🤖 AI Summary
This study addresses the critical role of state representation in reinforcement learning–based arbitrage for pumped hydro storage. Under a fixed Double DQN architecture, the authors systematically evaluate the impact of three classes of state features—absolute prices, relative historical prices, and short-term price forecasts—and their combinations on trading performance. Experiments conducted in the HydroDam environment using electricity price data from Belgium and multiple ENTSO-E regions demonstrate that state representations integrating multi-source features significantly outperform those based on single features or heuristic approaches, achieving an average test-set return of 55.6% and a median of 47.5% across 39 regions. The findings underscore state representation as a cornerstone of effective energy storage trading strategies and confirm that fusing diverse predictive signals enhances cross-market generalization.
📝 Abstract
Energy trading decisions depend not only on current market prices, but also on expected future market conditions, and operational constraints.
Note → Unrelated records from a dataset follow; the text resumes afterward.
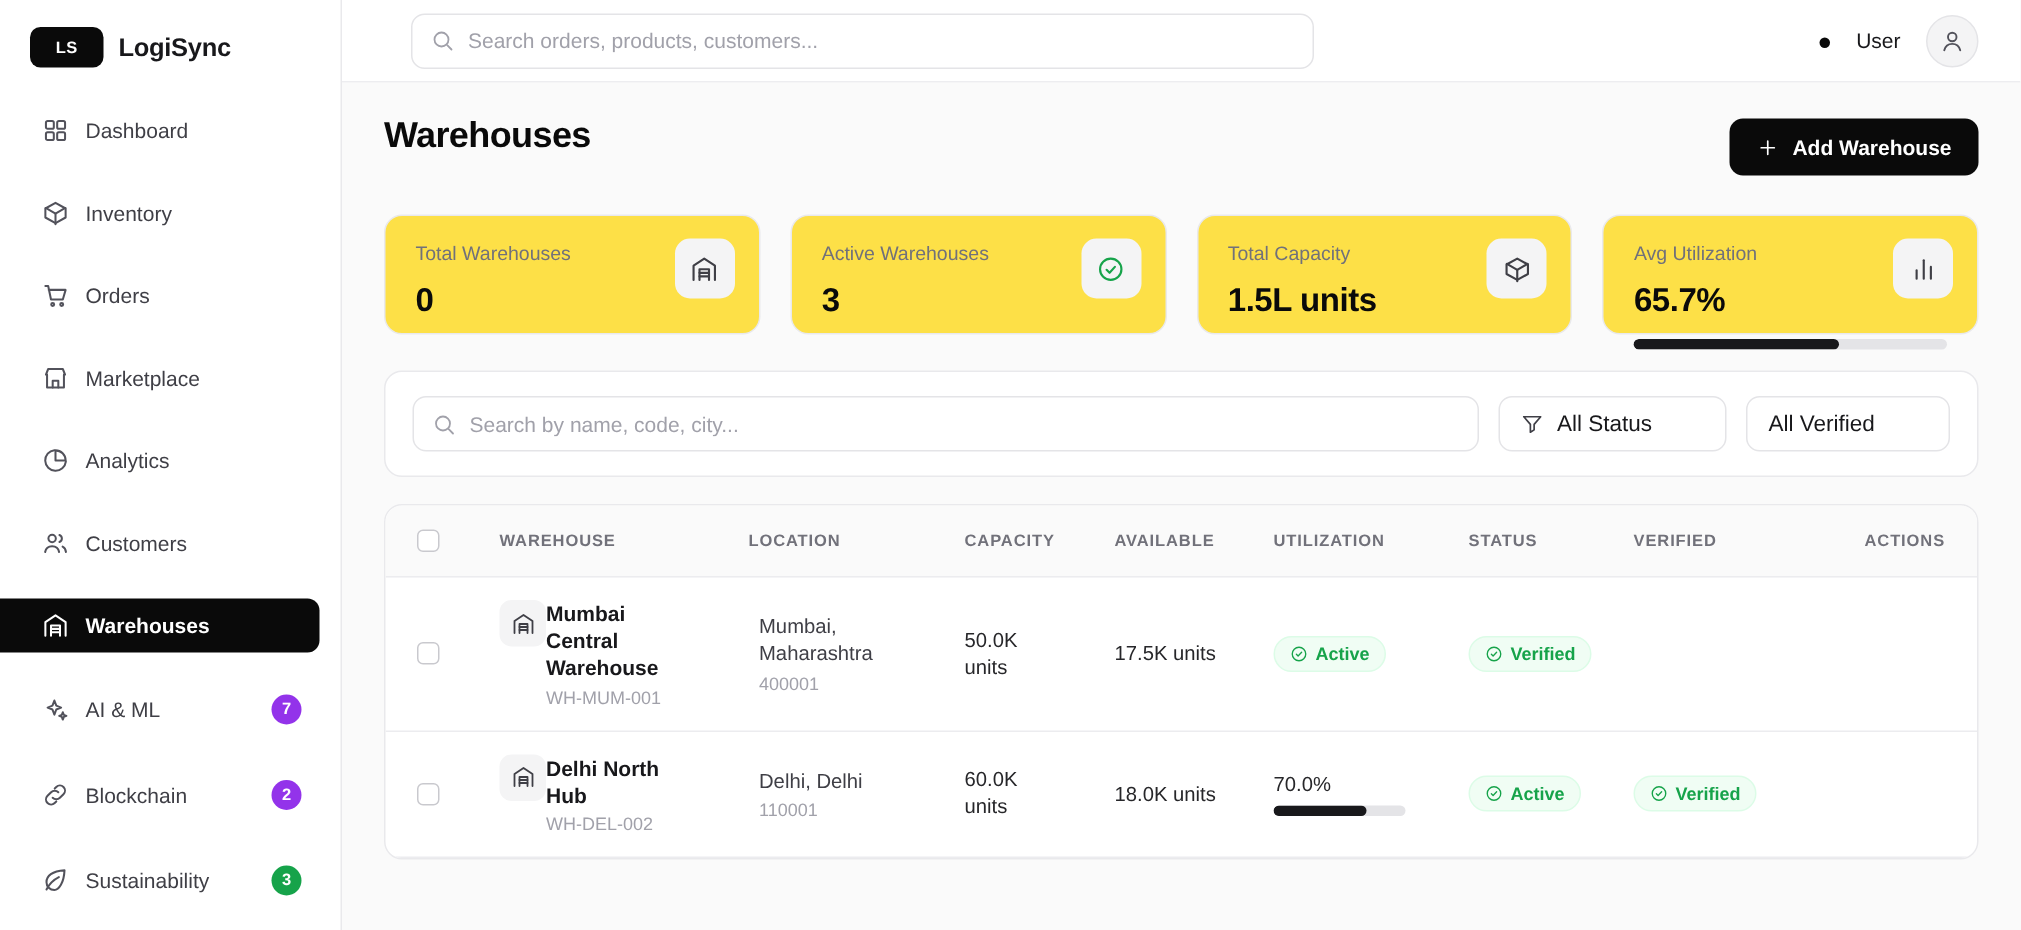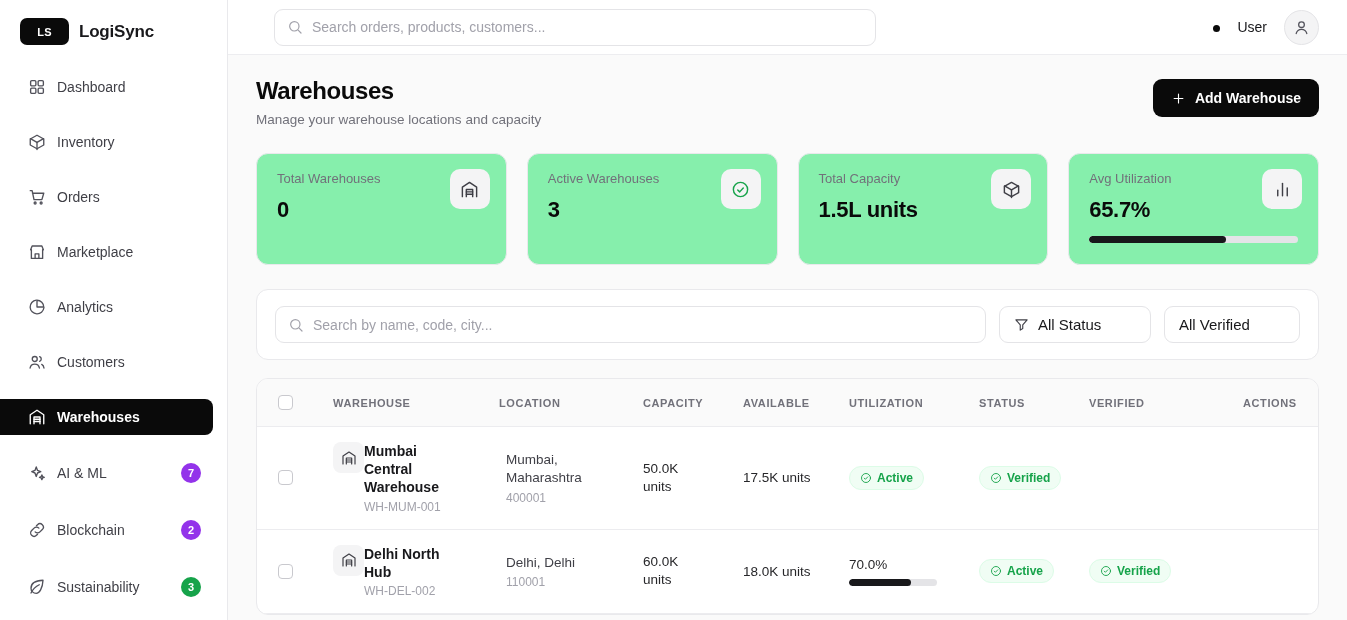--- a/index.html
+++ b/index.html
@@ -282,7 +282,6 @@
       <div class="page-head">
         <div>
           <h1 class="page-title">Warehouses</h1>
-          <div class="page-sub">Manage your warehouse locations and capacity</div>
         </div>
         <button class="add-btn">
           <span class="ic">

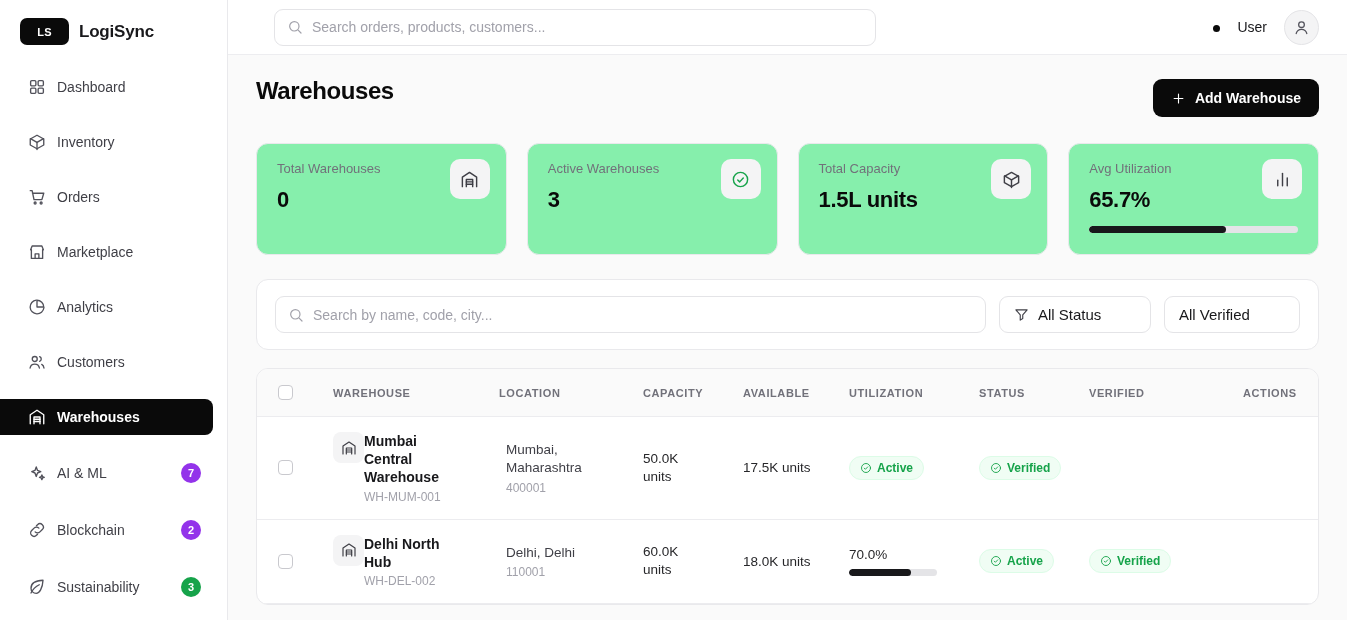--- a/index.html
+++ b/index.html
@@ -53,7 +53,7 @@
   .add-btn .ic{width:15px;height:15px;stroke-width:2.2}
 
   .stats{display:grid;grid-template-columns:repeat(4,1fr);gap:20px;margin-top:26px}
-  .stat-card{background:#86efac;border:1px solid #e9e9ec;border-radius:12px;padding:17px 20px;height:112px;position:relative}
+  .stat-card{background:#fde047;border:1px solid #e9e9ec;border-radius:12px;padding:17px 20px;height:80px;position:relative}
   .stat-label{font-size:13px;color:#71717a}
   .stat-value{font-size:22px;font-weight:700;margin-top:11px;letter-spacing:-.3px;color:#0a0a0a}
   .stat-icon{position:absolute;top:15px;right:16px;width:40px;height:40px;border-radius:10px;background:#f4f4f5;display:flex;align-items:center;justify-content:center;color:#3f3f46}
This makes the state representation given to a reinforcement learning agent an important design choice. We study this in HydroDam, a pumped-storage arbitrage environment, using a fixed Double DQN agent. The environment, action space, reward function, network, and training protocol are kept fixed; only the market features are changed. We compare absolute price/calendar features, relative features that compare current prices with recent market history, forecast features, and all combinations of these three feature families. Policies are trained and selected using 2007--2011 Belgian day-ahead prices and evaluated on two test settings: a later same-market test set from 2012--2025 and 39 other ENTSO-E market zones. Absolute features only reaches 28.8% on the test set and a median 5.7% across zones. Relative-only and forecast-only states also stay below a rolling price-score heuristic in the cross-zone median. Combining feature families is much stronger: absolute + relative reaches 49.9% on the test set and a 39.8% cross-zone median, while absolute + relative + forecast reaches 55.6% and 47.5%. These results suggest that state representation is not a minor preprocessing choice in storage-trading RL, but a central part of the policy design: robust transfer requires combining price scale, recent relative price context, and short-horizon forecast information, rather than relying on any single feature family.